I’ve just returned from a mini-break in which my wife Judy and I and two friends spent two-and-a-half days scrambling around Yosemite National Park.

Six months ago, we had reserved a campsite near Lake May, thinking July would be about perfect, weather-wise.  As it turned out, however, on our planned arrival date the meadow was still under eight feet of snow, so we had to improvise just a bit.

We spent a lot of time above 10,000 feet, and there was still snow everywhere despite the fact the daytime temperatures hovered in the high 70s. I’ve been to Yosemite many times, but never when there was so much ice and snowmelt around me. It made the whole park alive with the sounds of moving water, from the trickles that made most of the trails we followed into muddy messes, to cascades and waterfalls of breathtaking volume and violence.

(While we were there, reports spread through the park that three people had been swept over Vernal Falls after one of them slipped on the rocks near the wild water on July 19 and the other two followed in a sequence of failed rescue attempts. Sadly, the reports turned out to be true.)
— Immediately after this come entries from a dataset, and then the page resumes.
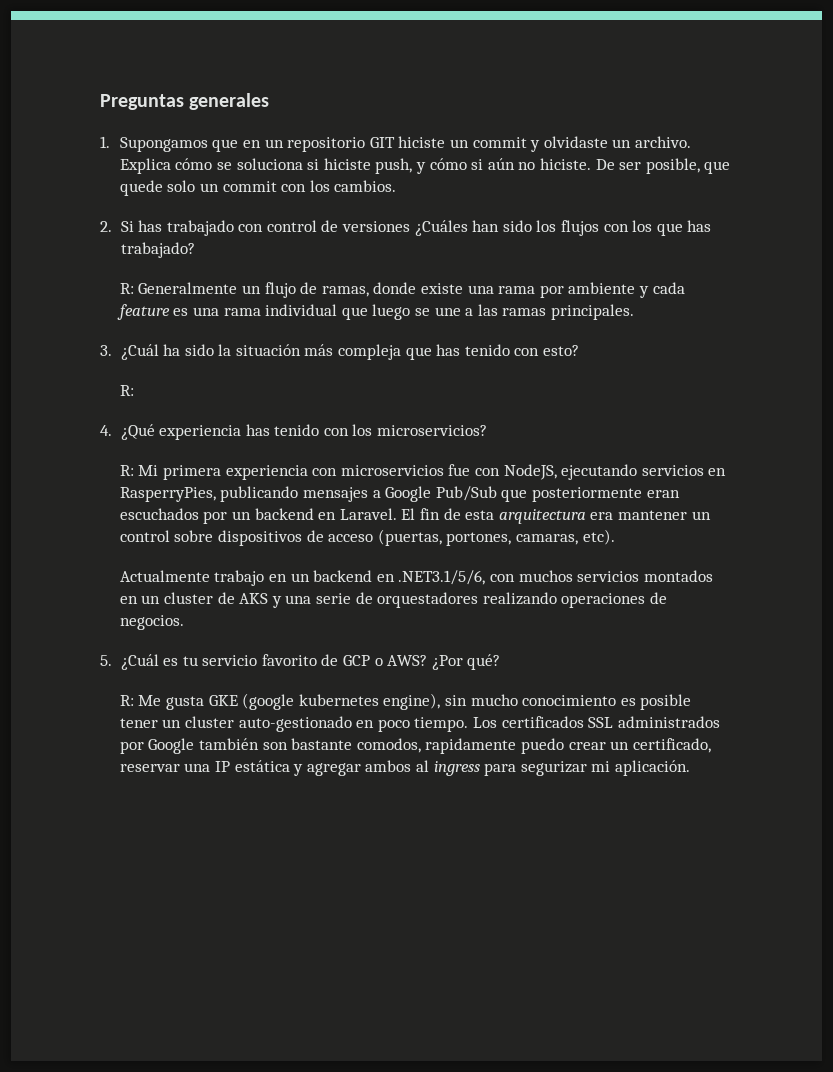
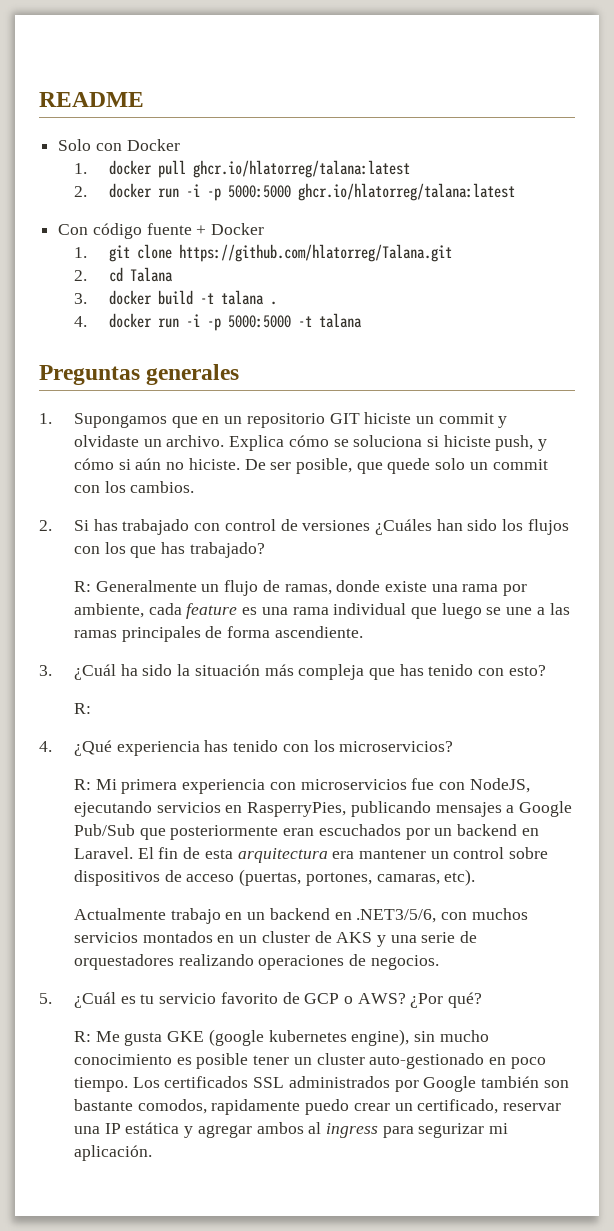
(100, 102) none -> [39,92,144,107] [58,139,180,151] [73,160,410,178] [73,183,515,201] [58,223,265,239] [73,244,452,262] [73,267,173,282] [73,290,277,305] [73,313,362,331] README // Solo con Docker // 1. docker pull ghcr.io/hlatorreg/talana:latest // 2. docker run -i -p 5000:5000 ghcr.io/hlatorreg/talana:latest // Con código fuente + Docker // 1. git clone https://github.com/hlatorreg/Talana.git // 2. cd Talana // 3. docker build -t talana . // 4. docker run -i -p 5000:5000 -t talana //
[568,282,649,298] ambiente y -> [73,603,144,618] ambiente,
[550,304,634,320] principales. -> [121,626,363,642] principales de forma ascendiente.
[398,570,486,585] .NET3.1/5/6, -> [356,909,437,923] .NET3/5/6,

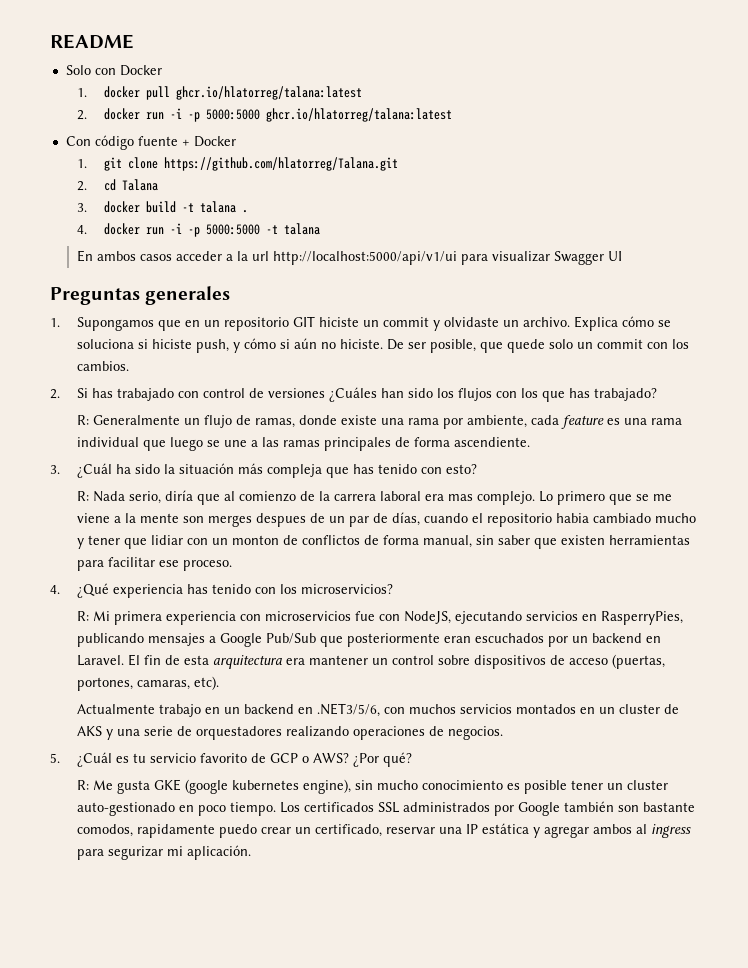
(362, 320) none -> [77,250,623,265] // En ambos casos acceder a la url http://localhost:5000/api/v1/ui para visualizar Swagger UI
(91, 708) none -> [93,490,673,505] [77,512,697,527] [77,535,691,549] [77,557,233,571] Nada serio, diría que al comienzo de la carrera laboral era mas complejo. Lo primero que se me viene a la mente son merges despues de un par de días, cuando el repositorio habia cambiado mucho y tener que lidiar con un monton de conflictos de forma manual, sin saber que existen herramientas para facilitar ese proceso.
Everywhere we went, I was reminded of the earth-defining power of wild water and the compelling nature of the medium with which watershapers work every day. The snowpack in the High Sierras this year was 200 percent of normal, and wherever we turned we saw fresh signs of the influence of water on the environment — trees toppled from banks, trails washed away or buried in water-caused rockslides, beaver dams broken down by overwhelming flows.

It was all amazing, and I had the sense that I was walking through a tremendous laboratory in which nature was showing its stuff, staging a grand clinic and wreaking havoc on any semblance of normalcy, expectation or predictability.

It was a wondrously mind-clearing break. Although I am back at my desk, I know I’ve been changed.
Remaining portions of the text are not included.